I haven’t limited myself to any particular genre of photography.  My interests have ranged from snapshots perhaps inspired by my Instamatic days (e.g., candid portraits, street photos) to carefully composed “artistic” shots perhaps inspired by my early introduction to Gordon Parks (e.g., abstraction, minimalism) to highly technical images that my early experience with my dad’s Agfa likely facilitated (e.g., multi-gigapixel panoramas, deep focus stacks, astrophotography).

The age of digital photography has revitalized and transformed my interests.  I’ve found these days that photos I take that look great right out of the camera are often ones that I briefly admire but then easily forget in my archive.  The images that I remember and love the most are those with which I spend hours, days, or weeks in creative postprocessing.  I often find myself happiest when working on photo-derived digital art, often featuring composites, strong symmetry, bold colors, and striking patterns and textures.

I have been retired for several years now, after a very fulfilling (and often very creative) career as a research analyst, software developer, and consultant.  Both professionally and artistically it’s been a wild ride, but I’ve loved it.  I wouldn’t change a thing!


Kent Mason

    Kent Mason grew up in Washington DC and has lived in the area most of his life. His family hails from Montana and he spent many a summer on family ranches in close proximity to Glacier National Park. You can easily spot him since he’s only person in the club who consistently wears a bolo.

  Kent attended Davis and Elkins College in West Virginia and Southern Illinois University where he completed his Masters in both criminal justice/correctional administration and counseling psychology. After a stint in the Air Force during the Vietnam War when he worked work as chief of police operations, he worked for the state of Md. as an assistant warden, and then as chief of community correctional planning. He then became Director of Community Corrections for Montgomery County where he was the founder of the Montgomery County Prerelease Center and the founder of three pretrial supervision and diversion programs.

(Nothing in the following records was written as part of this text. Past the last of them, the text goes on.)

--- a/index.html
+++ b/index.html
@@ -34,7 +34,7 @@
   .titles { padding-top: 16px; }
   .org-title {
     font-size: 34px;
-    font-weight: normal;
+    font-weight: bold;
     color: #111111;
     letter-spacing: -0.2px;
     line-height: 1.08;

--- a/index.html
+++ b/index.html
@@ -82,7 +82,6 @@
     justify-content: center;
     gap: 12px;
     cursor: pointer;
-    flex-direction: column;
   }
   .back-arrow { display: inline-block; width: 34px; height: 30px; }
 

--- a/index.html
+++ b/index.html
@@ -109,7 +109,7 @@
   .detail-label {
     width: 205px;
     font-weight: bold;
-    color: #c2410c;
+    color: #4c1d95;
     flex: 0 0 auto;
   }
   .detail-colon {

These programs specialized in drug and alcohol treatment. He retired from criminal justice work after 30 years and for the past 30 years has focused his energy on nature, landscape, and conservation photography.

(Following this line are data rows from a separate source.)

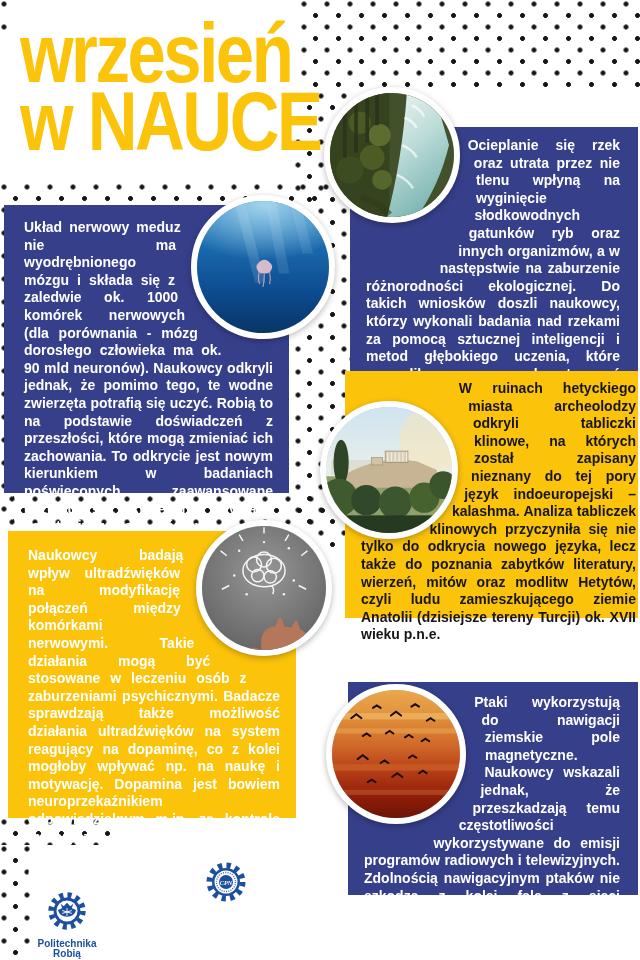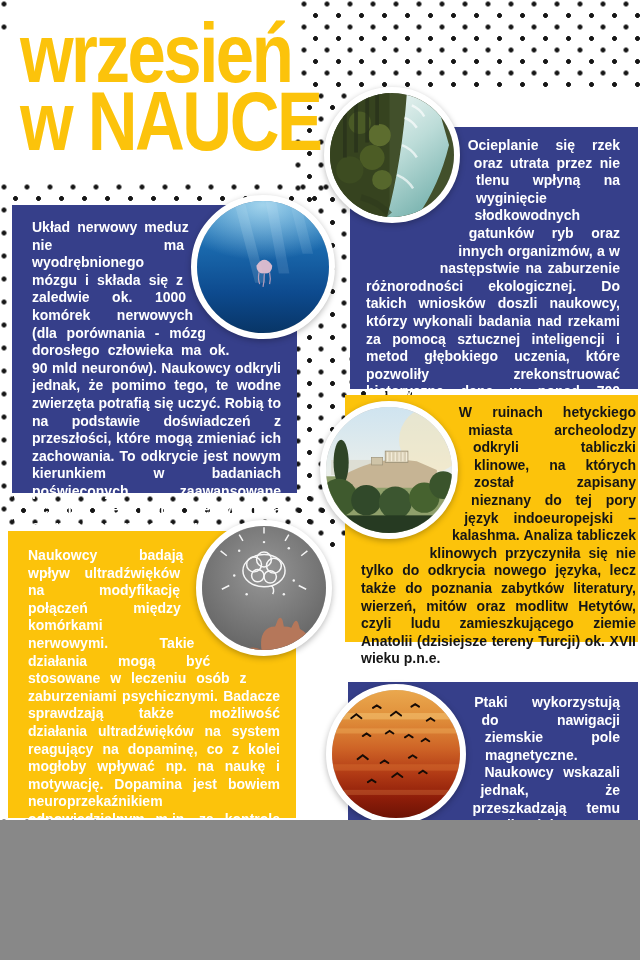--- a/index.html
+++ b/index.html
@@ -4,7 +4,7 @@
 <style>
   html,body{margin:0;padding:0;}
   body{font-family:"Liberation Sans","DejaVu Sans",sans-serif;background:#888;}
-  .poster{position:relative;width:640px;height:820px;background:#ffffff;overflow:hidden;margin:0 auto;}
+  .poster{position:relative;width:640px;height:960px;background:#ffffff;overflow:hidden;margin:0 auto;}
 
   
   .dots{

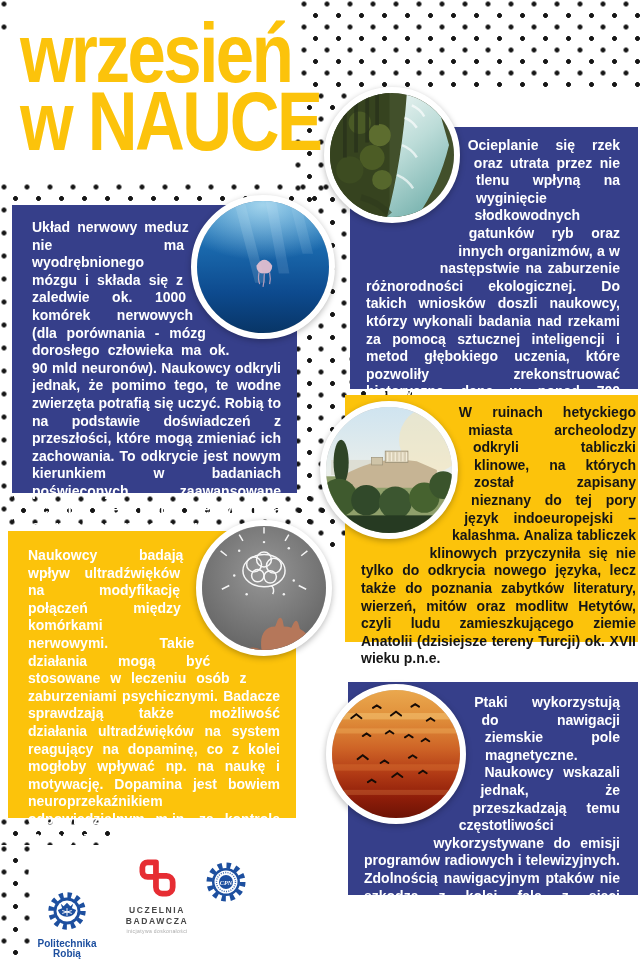--- a/index.html
+++ b/index.html
@@ -39,7 +39,7 @@
   .spacer.sr{float:right;}
   .spacer.sl{float:left;}
 
-  #card-jellyfish{left:12px;top:205px;width:285px;height:288px;padding:14px 16px 0 20px;}
+  #card-jellyfish{left:4px;top:205px;width:285px;height:288px;padding:14px 16px 0 20px;}
   #card-jellyfish .spacer{width:118px;height:134px;shape-outside:circle(84px at 104px 48px);}
 
   #card-river{left:350px;top:91px;width:288px;height:262px;padding:10px 18px 16px 16px;margin-top:36px;}

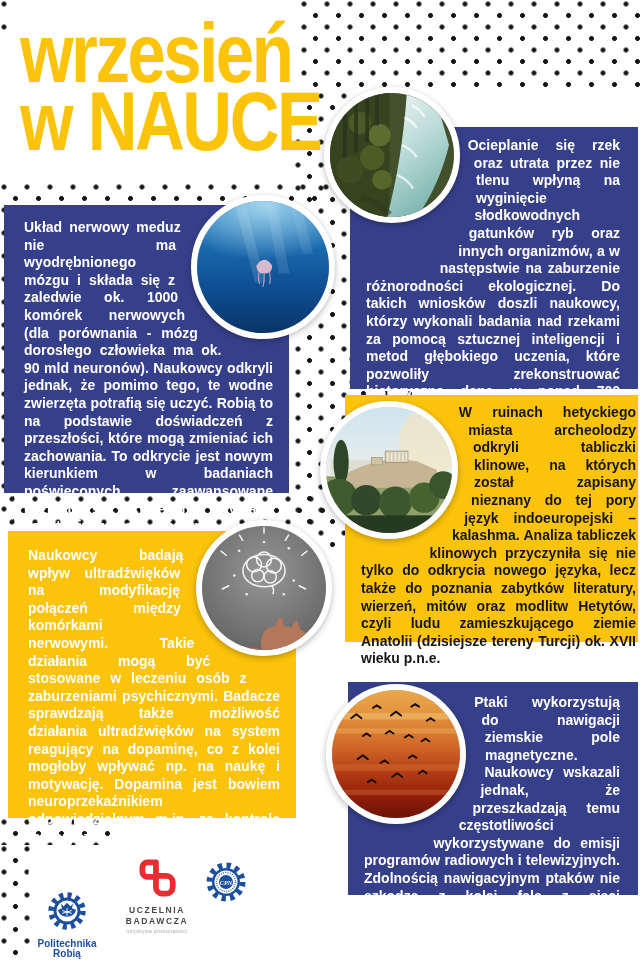--- a/index.html
+++ b/index.html
@@ -45,7 +45,7 @@
   #card-river{left:350px;top:91px;width:288px;height:262px;padding:10px 18px 16px 16px;margin-top:36px;}
   #card-river .spacer{width:112px;height:150px;shape-outside:circle(84px at 26px 54px);}
 
-  #card-hittite{left:345px;top:395px;width:293px;height:247px;padding:9px 2px 0 16px;}
+  #card-hittite{left:345px;top:371px;width:293px;height:247px;padding:9px 2px 0 16px;}
   #card-hittite .spacer{width:114px;height:158px;shape-outside:circle(85px at 28px 66px);}
 
   #card-ultrasound{left:8px;top:531px;width:288px;height:287px;padding:16px 16px 0 20px;color:#ffffff;}

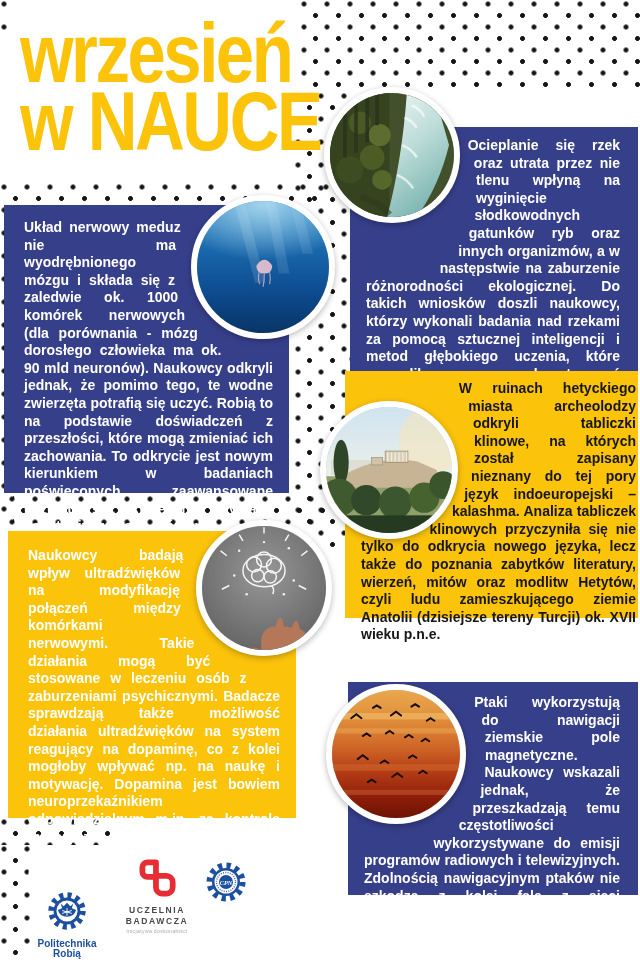--- a/index.html
+++ b/index.html
@@ -273,14 +273,6 @@
     </div>
   </div>
 
-  <div class="logo" id="logo-ub">
-    <svg width="46" height="46" viewBox="0 0 44 44">
-      <path d="M21 6 h-8 a5 5 0 0 0 -5 5 v4 a5 5 0 0 0 5 5 h8 v-14 v24 a6 6 0 0 0 6 6 h4 a6 6 0 0 0 6 -6 v-5 a6 6 0 0 0 -6 -6 h-10" fill="none" stroke="#e62d33" stroke-width="5.5" stroke-linejoin="round" stroke-linecap="butt"></path>
-    </svg>
-    <div class="ub-line first">UCZELNIA</div>
-    <div class="ub-line">BADAWCZA</div>
-    <div class="ub-sub">inicjatywa doskonałości</div>
-  </div>
 
   <div class="logo" id="logo-cpn">
     <svg width="48" height="48" viewBox="0 0 48 48">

    Kent has been creating a photographic environmental study of extraordinary wild places in the highlands of West Virginia for the past twenty+ years.  This is a collaborative effort with The Nature Conservancy which resulted in a book titled West Virginia’s Allegheny Mountains: A Photographic Journey which was published in 2018. Besides teaching visual design classes for many years, he sells fine art photography in two galleries, has displayed his work in such places as The Nature Conservancy National Headquarters, and the National Wildlife Federation headquarters. He has had images published in calendars, books, Nature’s Best magazine, Wonderful West Virginia magazine, Outdoor Photograph, etc., and often has images displayed on The Nature Conservancy,  the WV Land Trust, and many other conservation organization  websites and in their local and National literature.  He led photo tours in the West Virginia highlands for many years where he lives six months of the year. A large collection of his images can be seen at WVphotographs.com

Kent has been a member of the North Bethesda Camera Club for close to 40 years and has held just about every position and currently serves on their board as a director. He joined the Silver Spring Camera Club for a few years about 40 years ago and then rejoined SSCC three years ago after speaking with Dave Terao.